As a little exercise, try to modify the code in reading_writing_json_5/reading_writing_json_5.go to add an endpoint /cat, which returns the cat picture specified in the URI. To give you a little hint, you are going to need to use the FileServer function on the net/http package and your URI will look something like http://localhost:8080/cat/cat.jpg.

Did it work the first time or did you forget to add the StripPrefix handler?

Example 1.7 reading_writing_json_6/reading_writing_json_6.go:

21 cathandler := http.FileServer(http.Dir("./images")) 
22 http.Handle("/cat/", http.StripPrefix("/cat/", cathandler)) 

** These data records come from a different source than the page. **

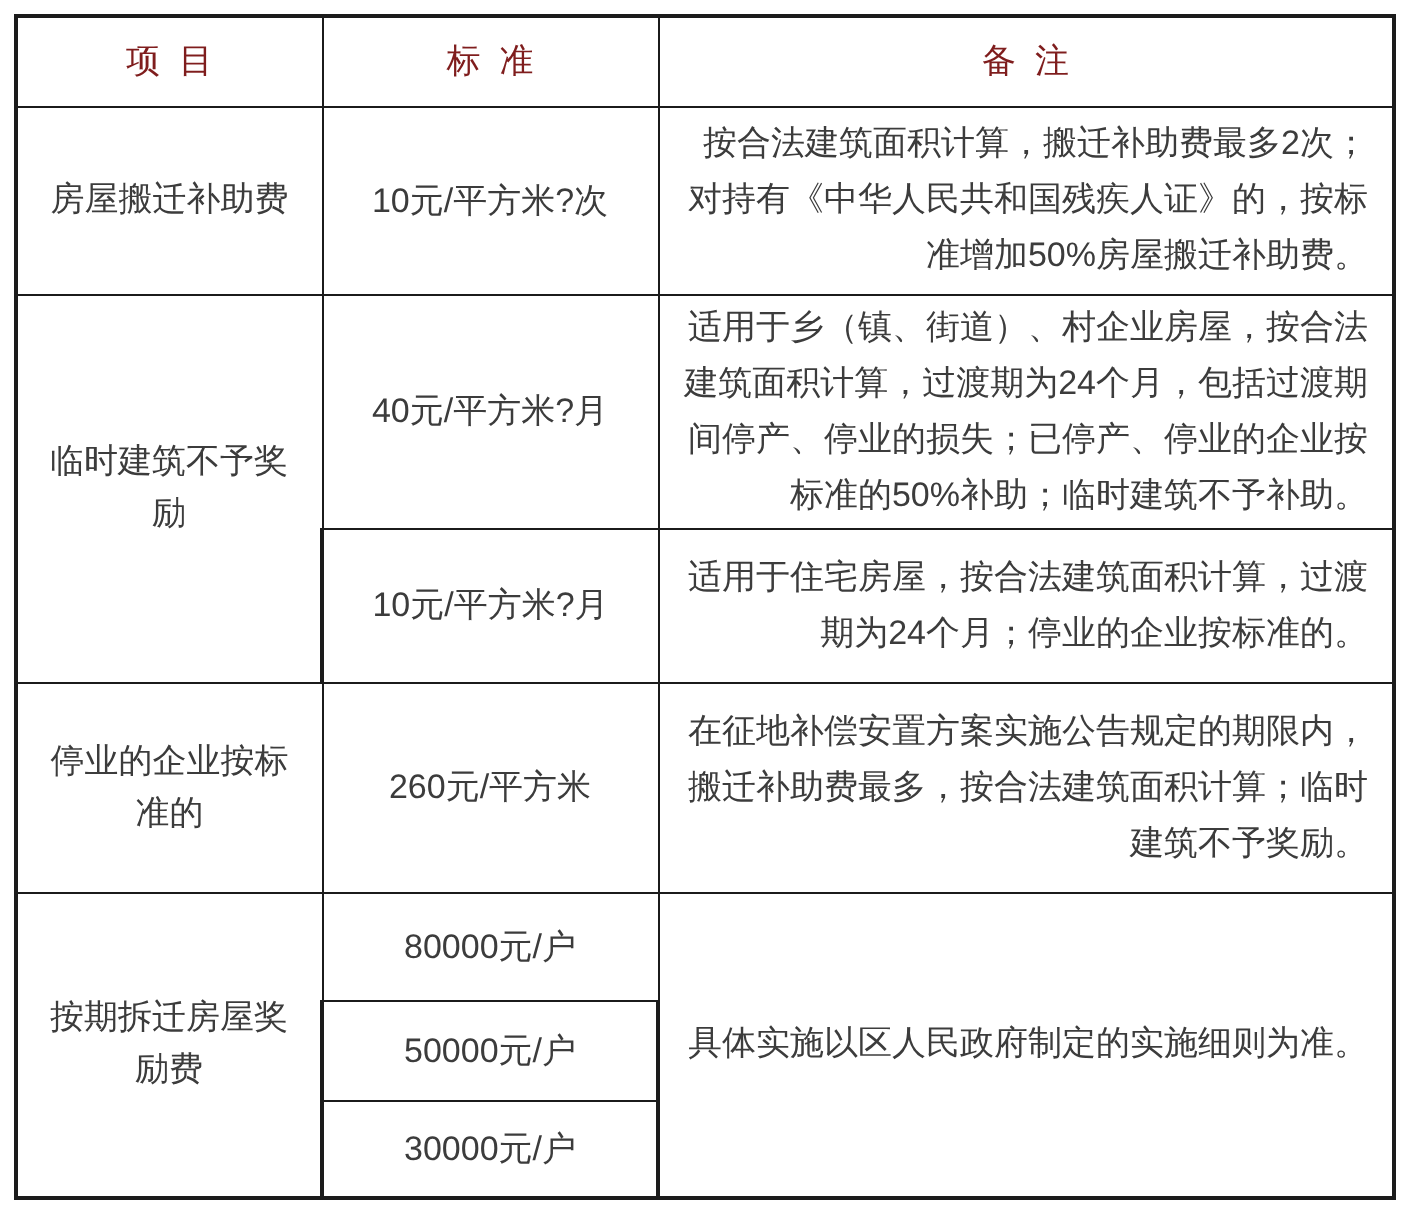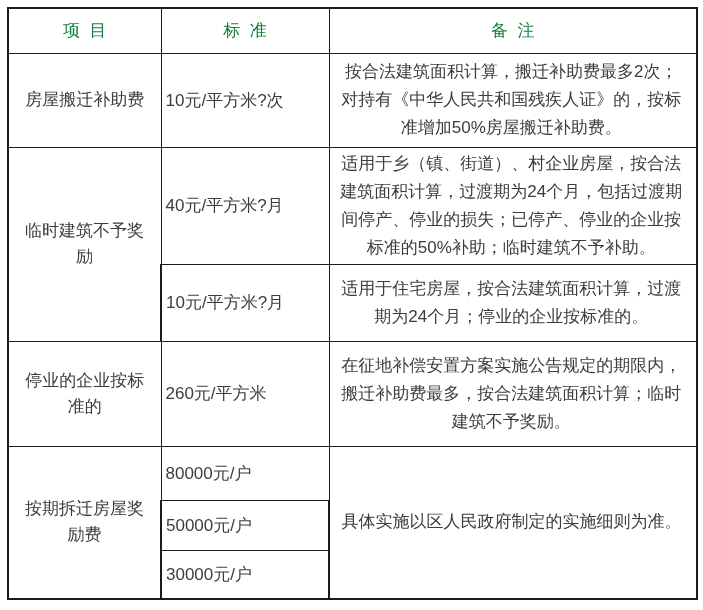"项 目" th.hdr { color: #15803d -> #7f1d1d }
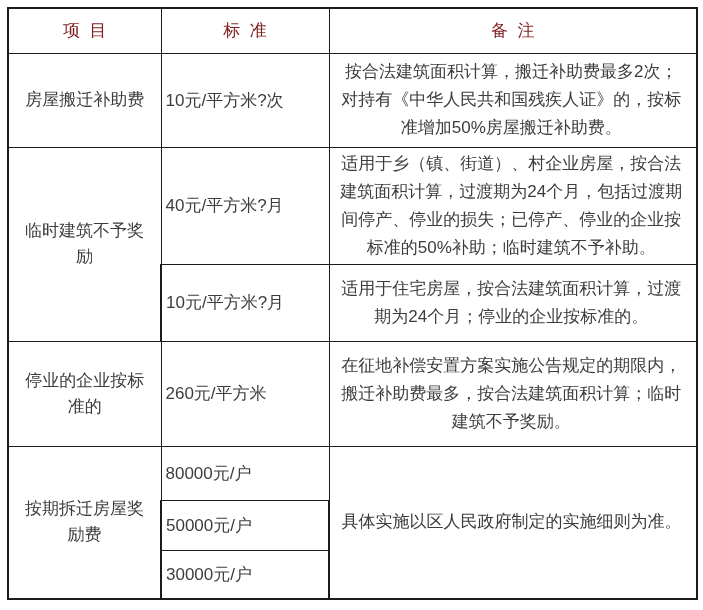"按合法建筑面积计算，搬迁补助费最多2次；对持有《中华人民共和国残疾人证》的，按标" td.remark-cell { text-align: center -> right }
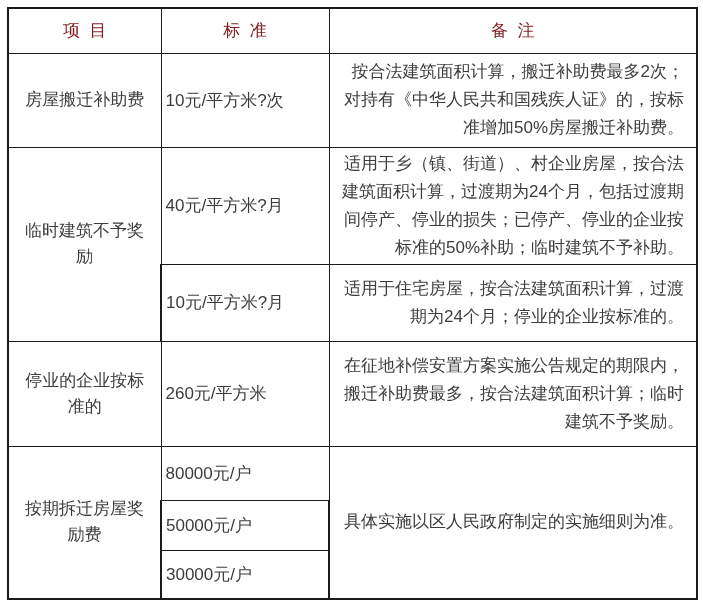"10元/平方米?次" td.std-cell { text-align: none -> center }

In the preceding example, we are registering a StripPrefix handler with our path /cat/. If we did not do this, then the FileServer handler would be looking for our image in the images/cat directory. It is also worth reminding ourselves about the difference with /cat and /cat/ as paths. If we registered our path as /cat then we would not match /cat/cat.jpg. If we register our path as /cat/, we will match both /cat and /cat/whatever.

Creating handlers

We will now finish off our examples here by showing how you can create a Handler rather than just using HandleFunc. We are going to split the code that performs the request validation for our helloworld endpoint and the code that returns the response out into separate handlers to illustrate how it is possible to chain handlers.

Example 1.8 chapter1/reading_writing_json_7.go:

31 type validationHandler struct { 
32   next http.Handler 
33 } 
34  
35 func newValidationHandler(next http.Handler) http.Handler { 
36   return validationHandler{next: next} 
37 } 

The first thing we need to do when creating our own Handler is to define a struct field that will implement the methods in the Handlers interface. Since in this example, we are going to be chaining handlers together, the first handler, which is our validation handler, needs to have a reference to the next in the chain as it has the responsibility for calling ServeHTTP or returning a response.

For convenience, we have added a function that returns us a new handler; however, we could have just set the next field. This method, however, is better form as it makes our code a little easier to read and when we need to pass complex dependencies to the handler using a function to create, it keeps things a little neater:

37 func (h validationHandler) ServeHTTP(rw http.ResponseWriter, r  
*http.Request) {
38   var request helloWorldRequest
39   decoder := json.NewDecoder(r.Body)
40
41   err := decoder.Decode(&request)
42   if err != nil {
43     http.Error(rw, "Bad request", http.StatusBadRequest)
44     return
45   }
46
47   h.next.ServeHTTP(rw, r)
48 } 

The previous code block illustrates how we would implement the ServeHTTP method. The only interesting thing to note here is the statement that begins at line 44. If an error is returned from decoding the request, we write a 500 error to the response, the handler chain would stop here. Only when no error is returned do we call the next handler in the chain and we do this simply by invoking its ServeHTTP method. To pass the name decoded from the request, we are simply setting a variable:

53 type helloWorldHandler struct{} 
54  
55 func newHelloWorldHandler() http.Handler { 
56   return helloWorldHandler{} 
57 } 
58  
59 func (h helloWorldHandler) ServeHTTP(rw http.ResponseWriter, r *http.Request) { 
60   response := helloWorldResponse{Message: "Hello " + name} 
61  
62   encoder := json.NewEncoder(rw) 
63   encoder.Encode(response) 
64 } 

The helloWorldHandler type that writes the response does not look too different from when we were using a simple function. If you compare this to example 1.6, you will see that all we really have done is remove the request decoding.

Now the first thing I want to mention about this code is that it is purely to illustrate how you can do something, not that you should do something. In this simple case, splitting the request validation and response sending into two handlers adds a lot of needless complexity and it is not really making our code DRYer. The technique, however, is useful. When we examine authentication in a later chapter, you will see this pattern as it allows us to centralize our authentication logic and share it among handlers.